What is Chip on Carrier?
2026/05/20
COC is an abbreviation for Chip on Carrier, meaning that the chip is mounted on a carrier.
COC (Chip-on-Chip) technology is a packaging technology that directly mounts a chip onto a carrier, also known as a packaging substrate or packaging plate. This carrier can be a ceramic material or a special plastic. It serves as a bridge between the bare chip and external circuitry and is a crucial component of optoelectronic ICs. Taking the COC form of a semiconductor optical amplifier (SOA) as an example, see Figure 1 below.

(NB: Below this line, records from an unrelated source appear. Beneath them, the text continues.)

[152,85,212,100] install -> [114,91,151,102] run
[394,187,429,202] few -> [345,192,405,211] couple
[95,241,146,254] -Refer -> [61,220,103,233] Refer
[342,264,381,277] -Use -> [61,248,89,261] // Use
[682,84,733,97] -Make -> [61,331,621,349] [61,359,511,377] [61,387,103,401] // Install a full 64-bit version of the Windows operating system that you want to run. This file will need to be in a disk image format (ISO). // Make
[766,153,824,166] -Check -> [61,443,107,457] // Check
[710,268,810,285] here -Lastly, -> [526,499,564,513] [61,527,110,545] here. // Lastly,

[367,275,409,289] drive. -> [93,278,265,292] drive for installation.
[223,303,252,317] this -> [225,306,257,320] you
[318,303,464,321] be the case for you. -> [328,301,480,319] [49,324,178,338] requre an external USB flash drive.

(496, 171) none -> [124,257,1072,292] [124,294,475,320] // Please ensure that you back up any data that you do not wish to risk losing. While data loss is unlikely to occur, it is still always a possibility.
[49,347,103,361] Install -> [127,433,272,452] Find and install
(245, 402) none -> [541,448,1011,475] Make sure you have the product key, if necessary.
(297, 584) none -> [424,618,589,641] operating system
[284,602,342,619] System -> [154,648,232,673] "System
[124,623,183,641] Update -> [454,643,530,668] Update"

The central part of the diagram shows the SOA chip (bare chip), fixed to a ceramic substrate (carrier) using special adhesive or eutectic bonding. See the gray area in the diagram. A thin metal film is deposited on the remaining space on the carrier, as shown by the gold-colored areas at the four corners. Gold wires are then laid between the electrodes of the chip and the metal film, making the metal film a relay island for circuit connections. This creates a COC-type SOA. COC-type SOAs are small, lightweight, and easy to package. They can also be supplied to other optical device manufacturers to combine with other miniature active and passive optoelectronic devices to create new photonic integrated circuits according to their applications and design concepts. This significantly reduces the packaging difficulty and cost for optical device manufacturers, shortens the development cycle of new products, and effectively improves the integration and reliability of optoelectronic devices. COC technology is widely used in microwave RF, optoelectronics, and sensor fields and is an important packaging technology.

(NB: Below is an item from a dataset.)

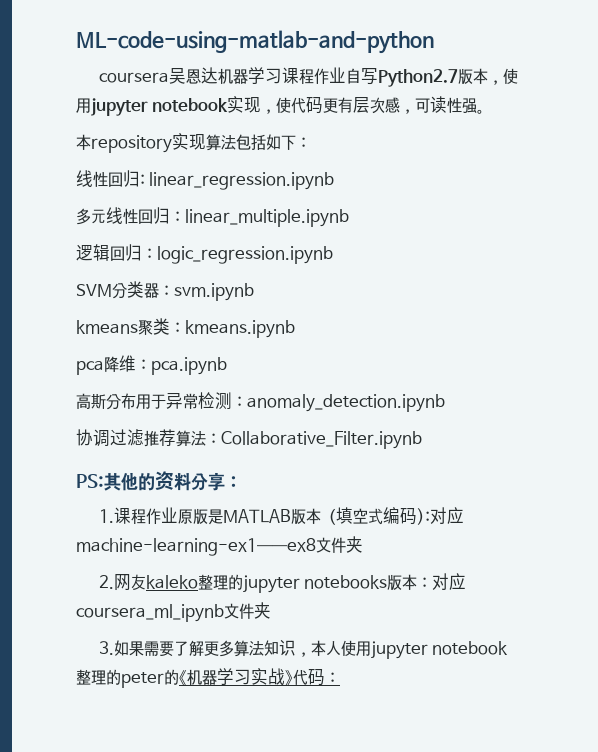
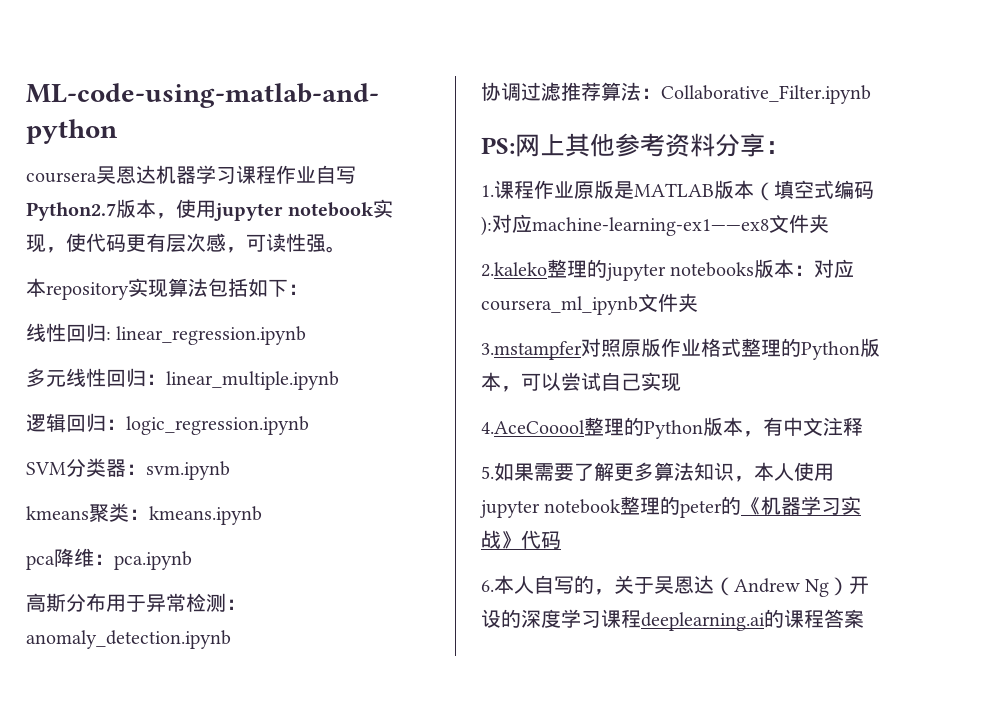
[104,472,155,491] 其他的 -> [515,133,665,157] 网上其他参考
[98,574,198,591] 2.网友kaleko -> [481,262,547,277] 2.kaleko
[98,641,114,655] 3. -> [481,338,880,360] [481,372,681,392] [481,417,863,439] [481,466,494,479] 3.mstampfer对照原版作业格式整理的Python版本，可以尝试自己实现 // 4.AceCooool整理的Python版本，有中文注释 // 5.
[325,672,340,683] ： -> [481,575,870,597] [481,609,864,631] // 6.本人自写的，关于吴恩达（Andrew Ng）开设的深度学习课程deeplearning.ai的课程答案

The reason why SOAs need a COC supply form is determined by the characteristics of optoelectronic semiconductors and the packaging process. Pure electronic semiconductors involve only the flow of electrons. A single diode or transistor can be made very small, and hundreds of millions can be fabricated on a single chip, as seen in common IC integrated circuits such as CPUs and memory. However, optoelectronic semiconductor chips are different; in addition to electrons, photons also move within them. To generate more photons, optoelectronic semiconductor diodes are often made larger. Furthermore, different functional optoelectronic chips are doped with different elements, resulting in significant differences in their internal structures. Thus, optoelectronic chips often appear as independent units. To connect the optical paths of active or passive optical devices with different characteristics, the chip needs to be raised to a certain height; this height is provided by the carrier in the COC (Chip-on-Chip). Therefore, the COC becomes one of the available forms of optoelectronic semiconductors such as SOA (Optically Oriented Aspects).